> _EXERCISE REQUIREMENTS_
Give the whole listing below once more, exactly, without pictures.

> _INPUT_
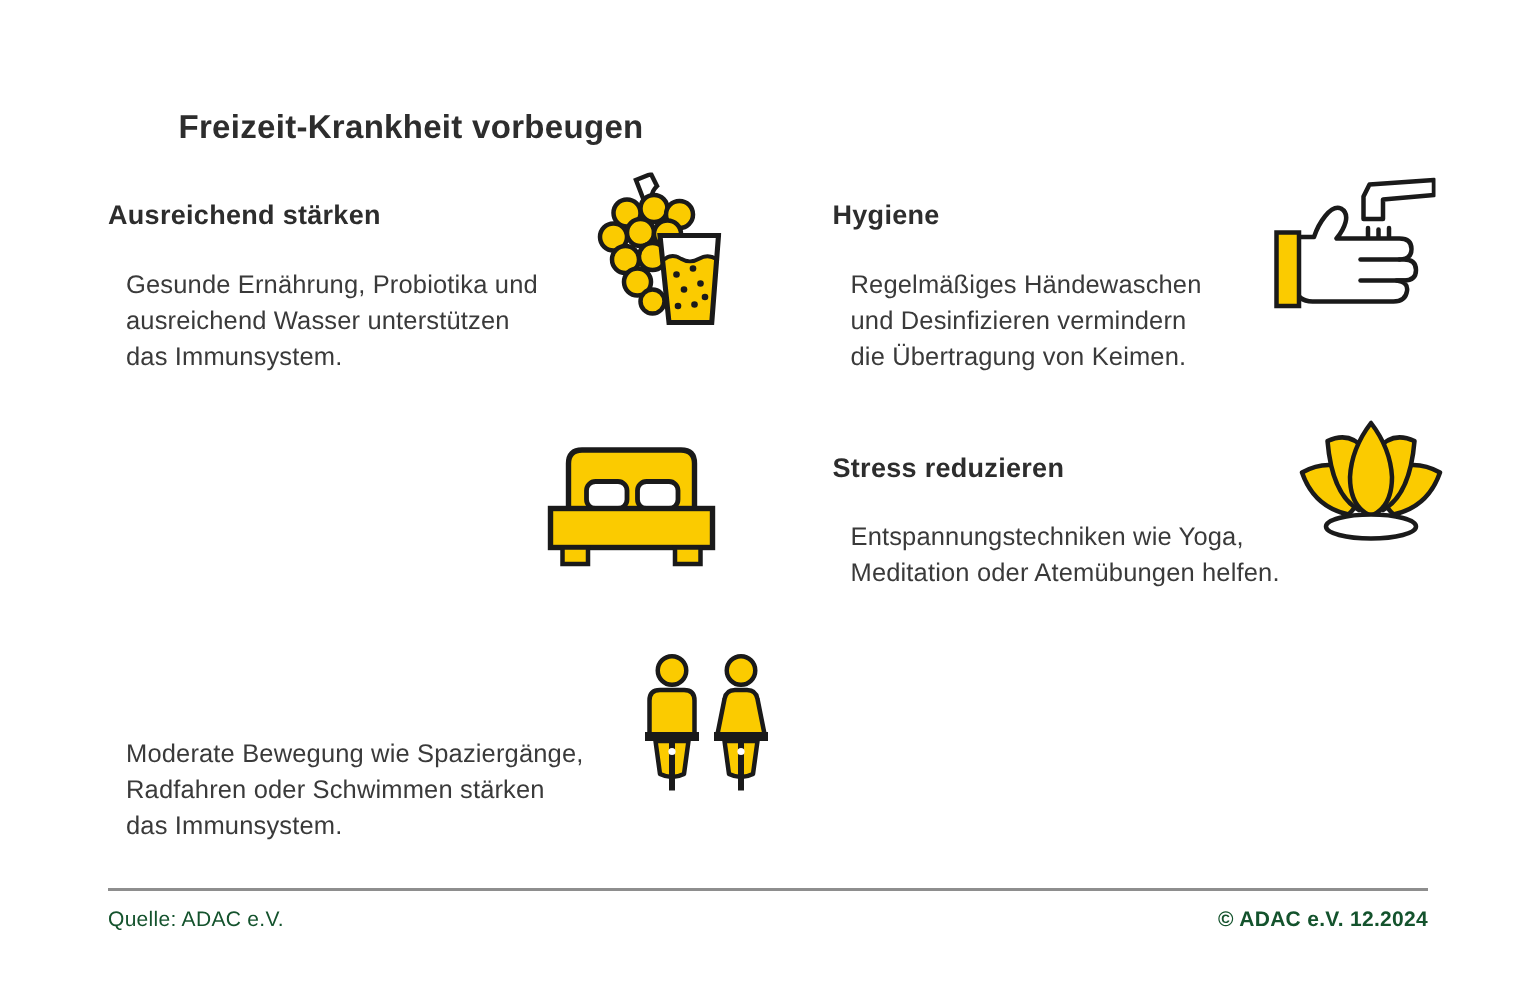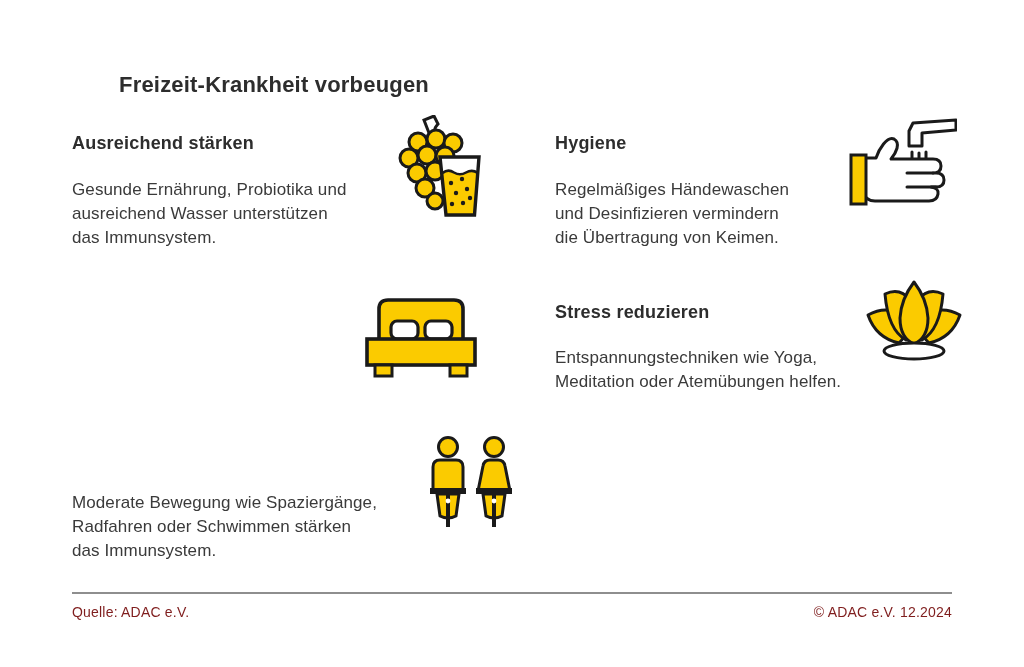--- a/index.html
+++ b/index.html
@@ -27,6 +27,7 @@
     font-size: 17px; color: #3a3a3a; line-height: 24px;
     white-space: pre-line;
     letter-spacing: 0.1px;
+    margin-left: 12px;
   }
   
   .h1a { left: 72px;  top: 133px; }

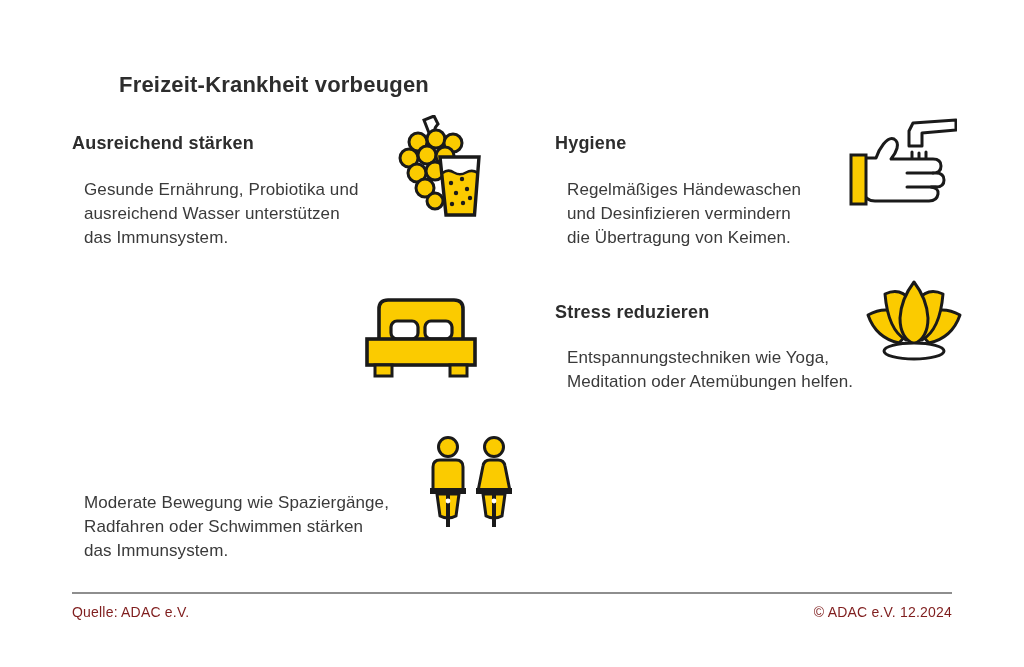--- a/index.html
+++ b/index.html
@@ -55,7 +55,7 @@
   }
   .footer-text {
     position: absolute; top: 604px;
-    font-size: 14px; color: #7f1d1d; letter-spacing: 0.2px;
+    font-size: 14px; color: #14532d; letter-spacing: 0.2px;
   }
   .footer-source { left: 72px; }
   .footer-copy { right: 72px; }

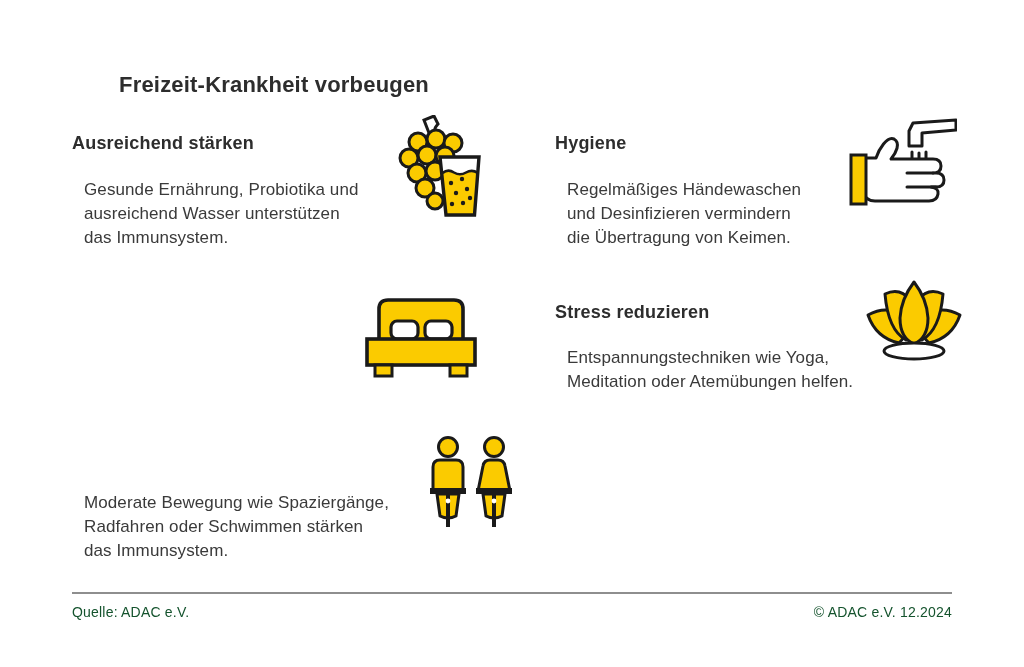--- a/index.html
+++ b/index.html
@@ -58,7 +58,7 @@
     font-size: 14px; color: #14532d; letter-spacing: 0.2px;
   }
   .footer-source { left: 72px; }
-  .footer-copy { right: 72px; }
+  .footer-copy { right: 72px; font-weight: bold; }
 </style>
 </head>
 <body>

> _SOLUTION_
--- a/index.html
+++ b/index.html
@@ -27,6 +27,7 @@
     font-size: 17px; color: #3a3a3a; line-height: 24px;
     white-space: pre-line;
     letter-spacing: 0.1px;
+    margin-left: 12px;
   }
   
   .h1a { left: 72px;  top: 133px; }

--- a/index.html
+++ b/index.html
@@ -55,7 +55,7 @@
   }
   .footer-text {
     position: absolute; top: 604px;
-    font-size: 14px; color: #7f1d1d; letter-spacing: 0.2px;
+    font-size: 14px; color: #14532d; letter-spacing: 0.2px;
   }
   .footer-source { left: 72px; }
   .footer-copy { right: 72px; }

--- a/index.html
+++ b/index.html
@@ -58,7 +58,7 @@
     font-size: 14px; color: #14532d; letter-spacing: 0.2px;
   }
   .footer-source { left: 72px; }
-  .footer-copy { right: 72px; }
+  .footer-copy { right: 72px; font-weight: bold; }
 </style>
 </head>
 <body>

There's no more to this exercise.